-------- DATA EXTRACT --------

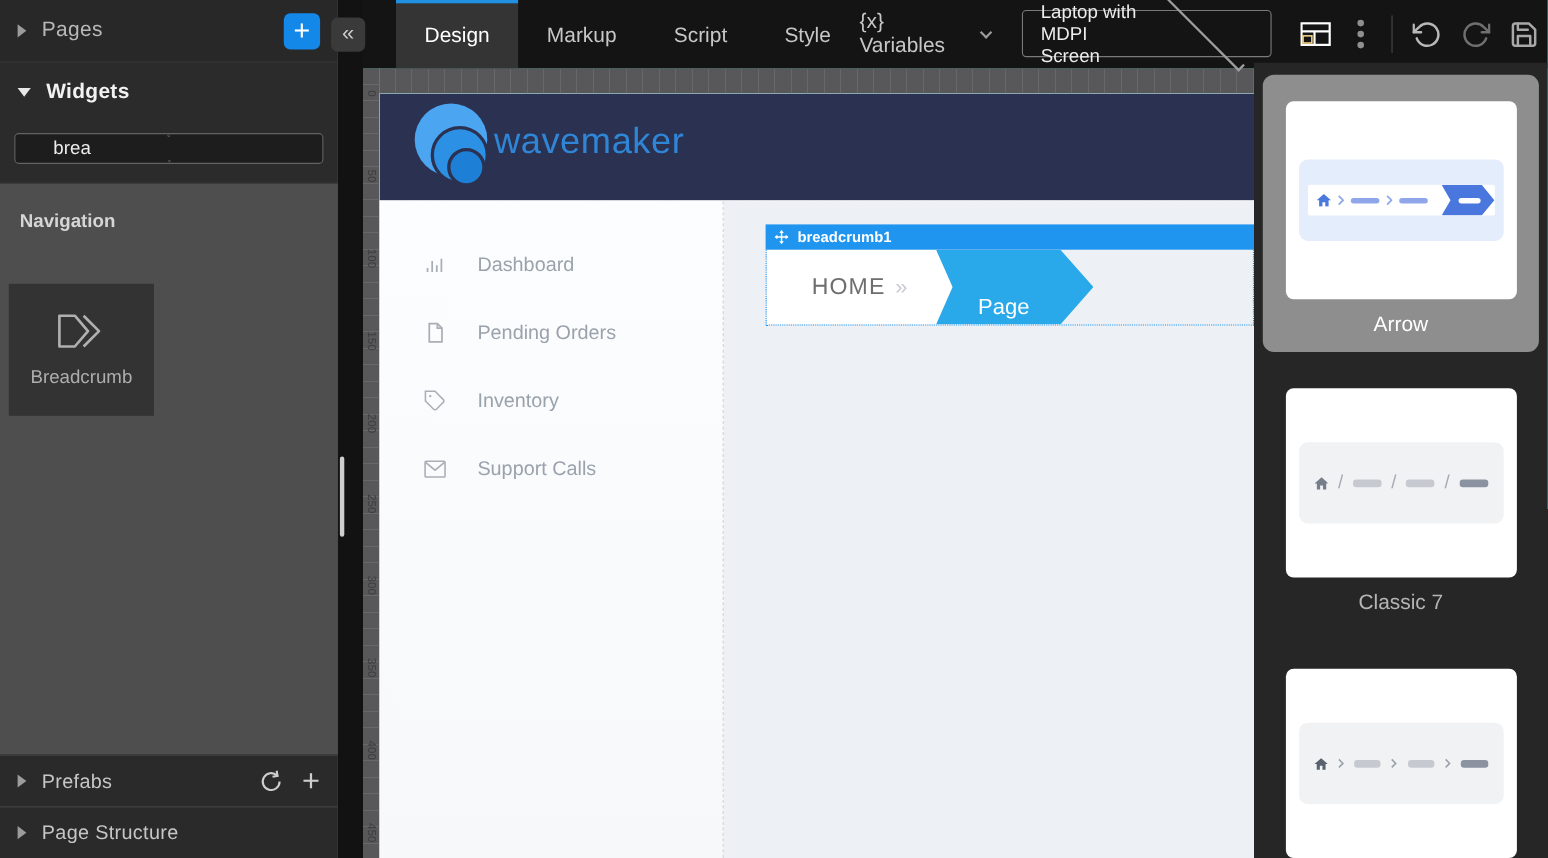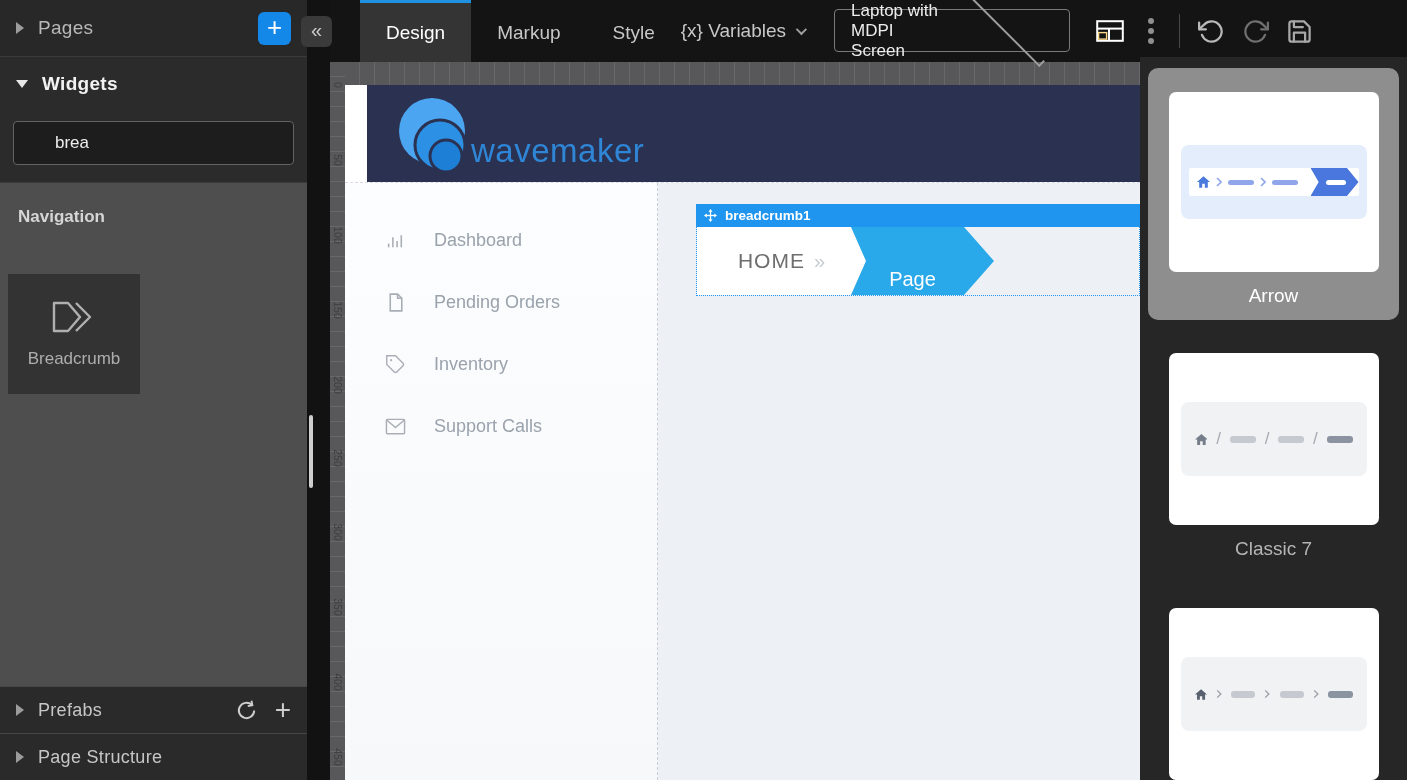--- a/index.html
+++ b/index.html
@@ -178,6 +178,7 @@
     <div class="tabs">
       <div class="tab active">Design</div>
       <div class="tab">Markup</div>
+      <div class="tab">Script</div>
       <div class="tab">Style</div>
     </div>
     <div class="variables">

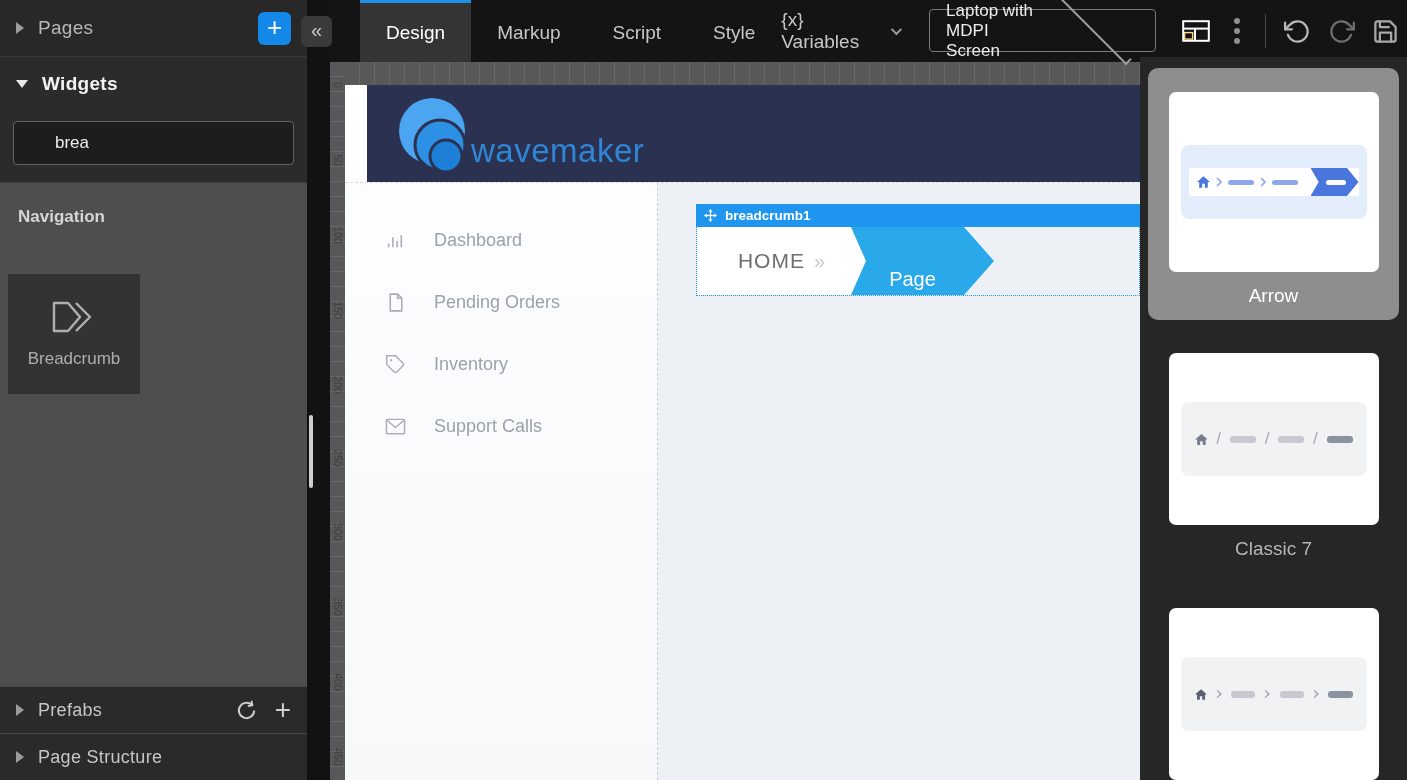--- a/index.html
+++ b/index.html
@@ -25,8 +25,8 @@
   .collapse-btn { position:absolute; left:301px; top:16px; width:31px; height:31px; z-index:6;
     background:#3a3a3a; border-radius:6px; color:#cdcdcd; font-size:20px; line-height:29px; text-align:center; cursor:pointer; }
   .search-wrap { padding:10px 13px 17px; background:#2b2b2b; border-bottom:1px solid #3a3a3a; }
-  .search-box { height:44px; background:#1d1d1d; border:1px solid #636363; border-radius:4px;
-    display:flex; align-items:center; padding:0 30px; }
+  .search-box { height:28px; background:#1d1d1d; border:1px solid #636363; border-radius:4px;
+    display:flex; align-items:center; padding:0 30px;flex-direction:column; }
   .search-box input { flex:1; background:transparent; border:none; outline:none;
     color:#ededed; font-size:17px; font-family:inherit; margin-left:11px; }
   .widget-list { flex:1 1 auto; background:#4e4e4e; padding:24px 8px 0; overflow:hidden; }

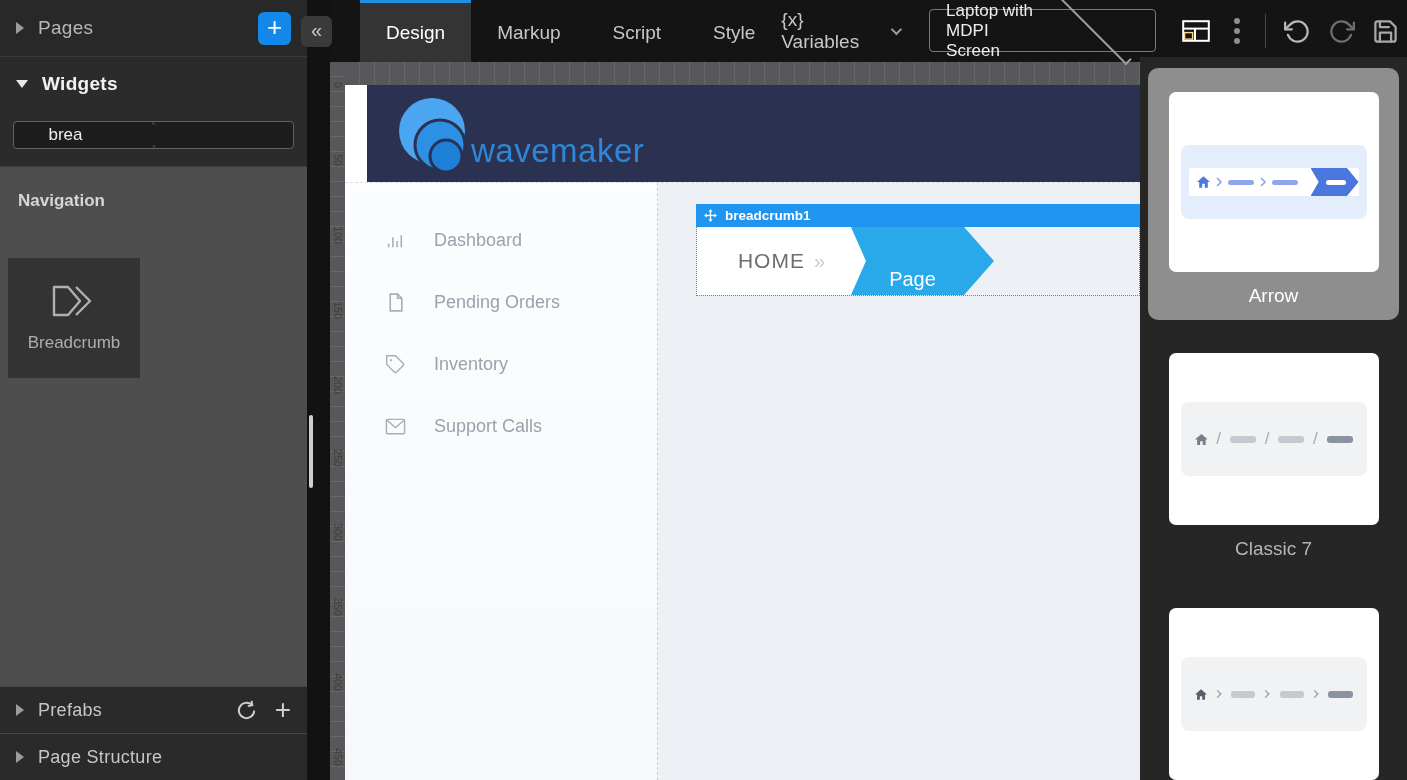--- a/index.html
+++ b/index.html
@@ -71,7 +71,7 @@
   .hruler { position:absolute; left:15px; top:0; width:795px; height:23px; background:#58585a;
     background-image:repeating-linear-gradient(to right, transparent 0 14px, #68686a 14px 15px); }
   .frame { position:absolute; left:15px; top:23px; width:795px; height:695px; background:#ffffff; overflow:hidden; }
-  .app-header { height:97px; background:#2b3150; display:flex; align-items:flex-end; padding:0 0 6px 30px;margin-left:22px; }
+  .app-header { height:97px; background:#2b3150; display:flex; align-items:center; padding:0 0 6px 30px; }
   .brand-text { font-size:33px; color:#2f86d6; letter-spacing:.5px; margin:0 0 6px 4px; }
   .app-body { display:flex; height:598px; border-top:1px dashed #d9dce2; }
   .app-sidebar { width:313px; background:linear-gradient(#fcfdfe,#f6f8fa);

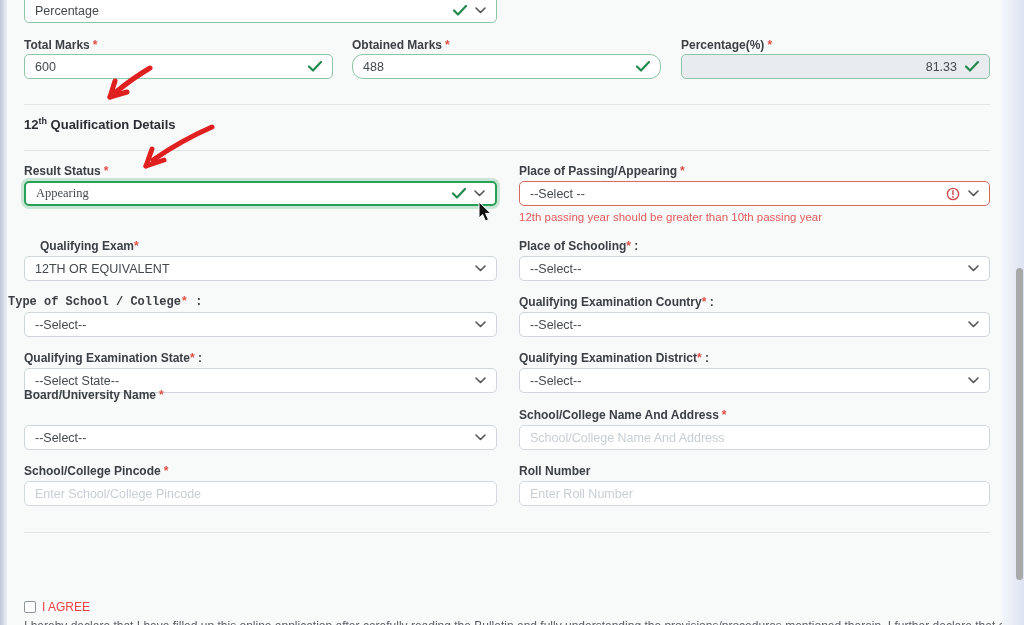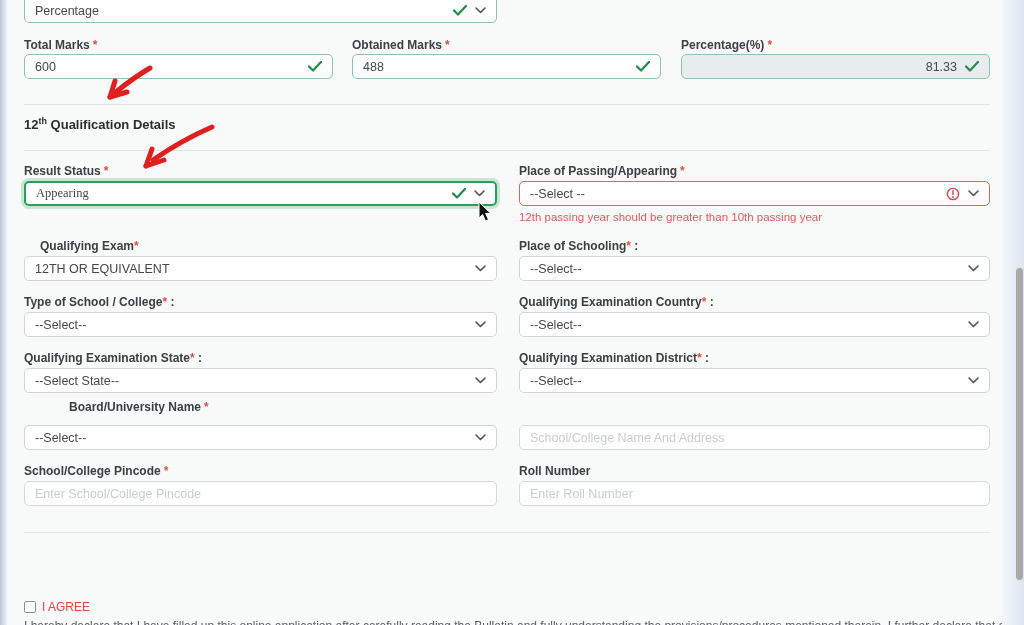--- a/index.html
+++ b/index.html
@@ -84,7 +84,7 @@
         </svg>
     </span>
   </div>
-  <div class="ctrl ok-border" style="left:352px;top:54px;width:309px;">
+  <div class="ctrl ok-border" style="left:352px;top:54px;width:309px;border-radius:11px;">
     <span class="val">488</span>
     <span class="ico">
       <svg width="14" height="11">

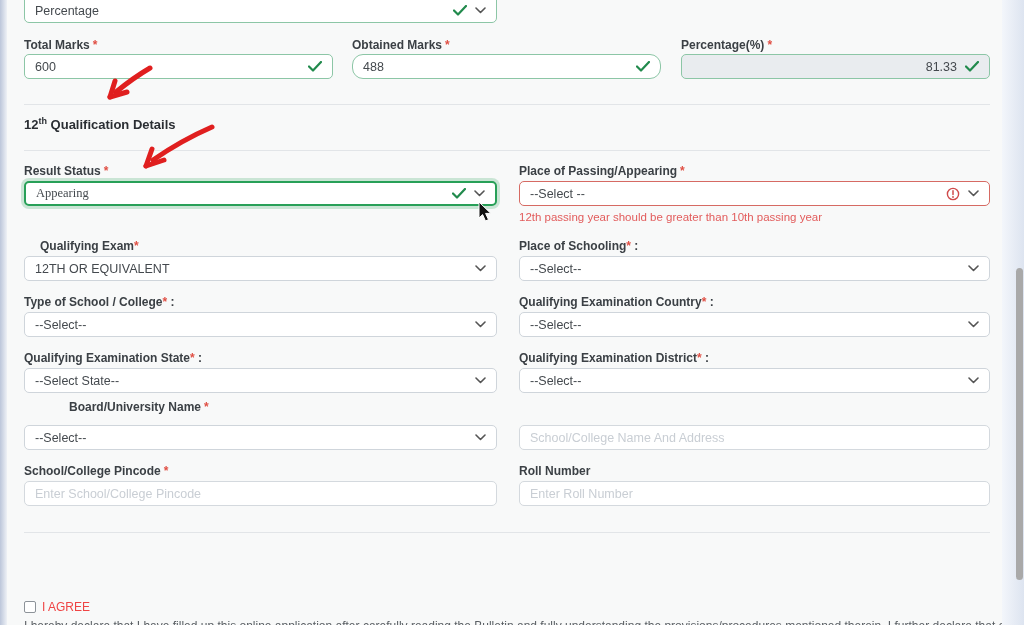--- a/index.html
+++ b/index.html
@@ -170,7 +170,7 @@
     </span>
   </div>
 
-  <div class="lbl" style="left:24px;top:295px;">
+  <div class="lbl" style="left:8px;top:295px;font-family:Liberation Mono, monospace;">
     <span>Type of School / College</span><span class="star">*</span><span class="sfx"> :</span>
   </div>
   <div class="lbl" style="left:519px;top:295px;">

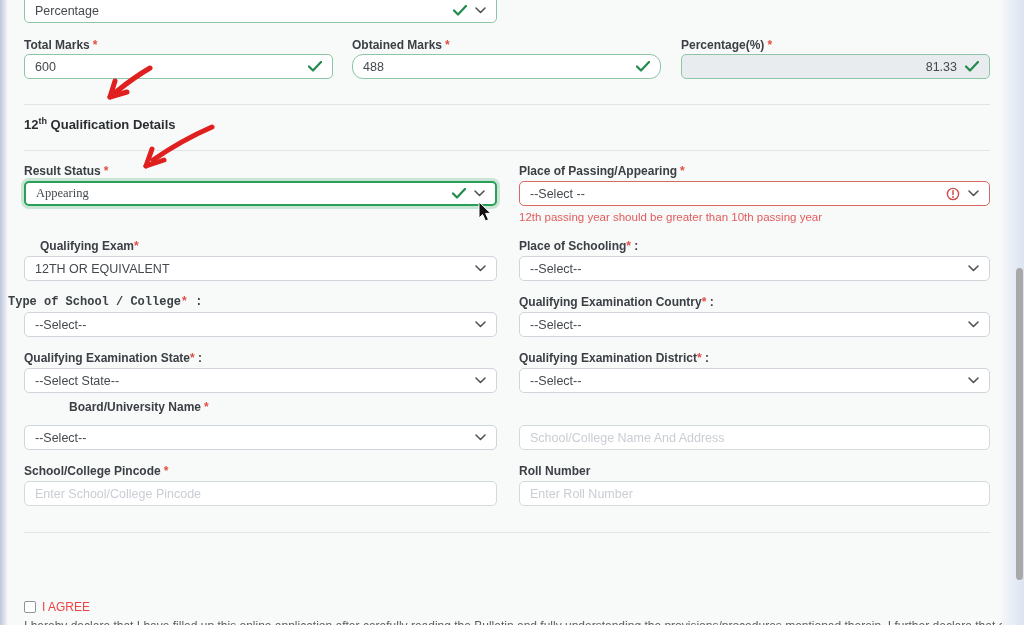--- a/index.html
+++ b/index.html
@@ -216,7 +216,7 @@
     </span>
   </div>
 
-  <div class="lbl" style="left:24px;top:400px;margin-left:45px;">
+  <div class="lbl" style="left:24px;top:388px;">
     <span>Board/University Name</span><span class="star sp">*</span>
   </div>
   <div class="ctrl" style="left:24px;top:425px;width:473px;">

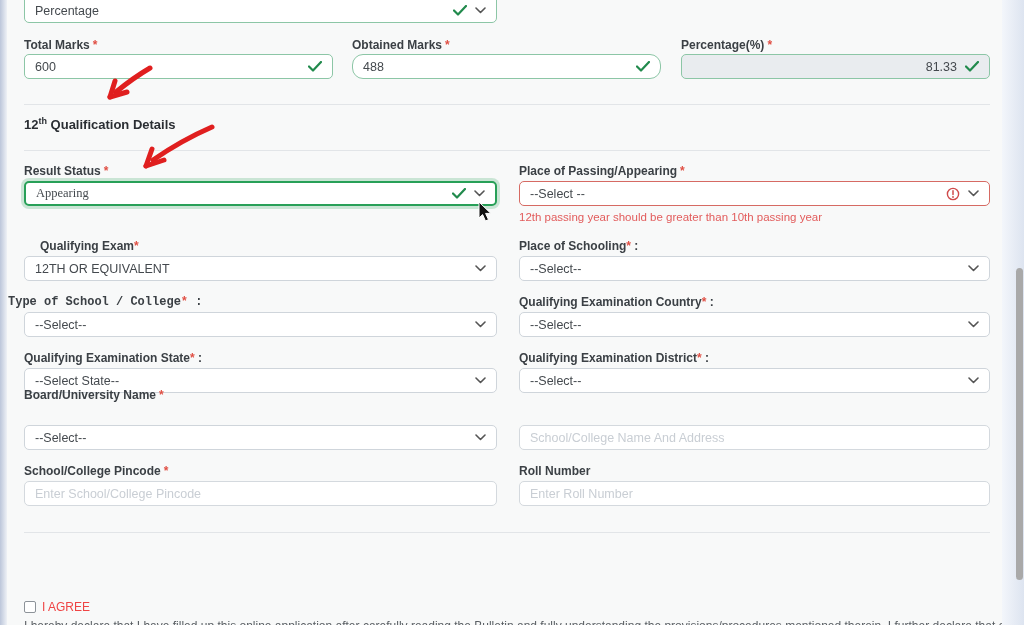--- a/index.html
+++ b/index.html
@@ -219,6 +219,9 @@
   <div class="lbl" style="left:24px;top:388px;">
     <span>Board/University Name</span><span class="star sp">*</span>
   </div>
+  <div class="lbl" style="left:519px;top:408px;">
+    <span>School/College Name And Address</span><span class="star sp">*</span>
+  </div>
   <div class="ctrl" style="left:24px;top:425px;width:473px;">
     <span class="val">--Select--</span>
     <span class="ico">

--------

*WHAT YOU ARE ASKED TO DO*:
From the material above, reproduce only what runs from the line holding "flex:1 1 auto;" down to the line holding "background-image:repeating-linear-gradient(to right, transparent", both included, pictures excluded.

*EXERCISE RESULT*:
   .widget-list { flex:1 1 auto; background:#4e4e4e; padding:24px 8px 0; overflow:hidden; }

--- a/index.html
+++ b/index.html
@@ -71,7 +71,7 @@
   .hruler { position:absolute; left:15px; top:0; width:795px; height:23px; background:#58585a;
     background-image:repeating-linear-gradient(to right, transparent 0 14px, #68686a 14px 15px); }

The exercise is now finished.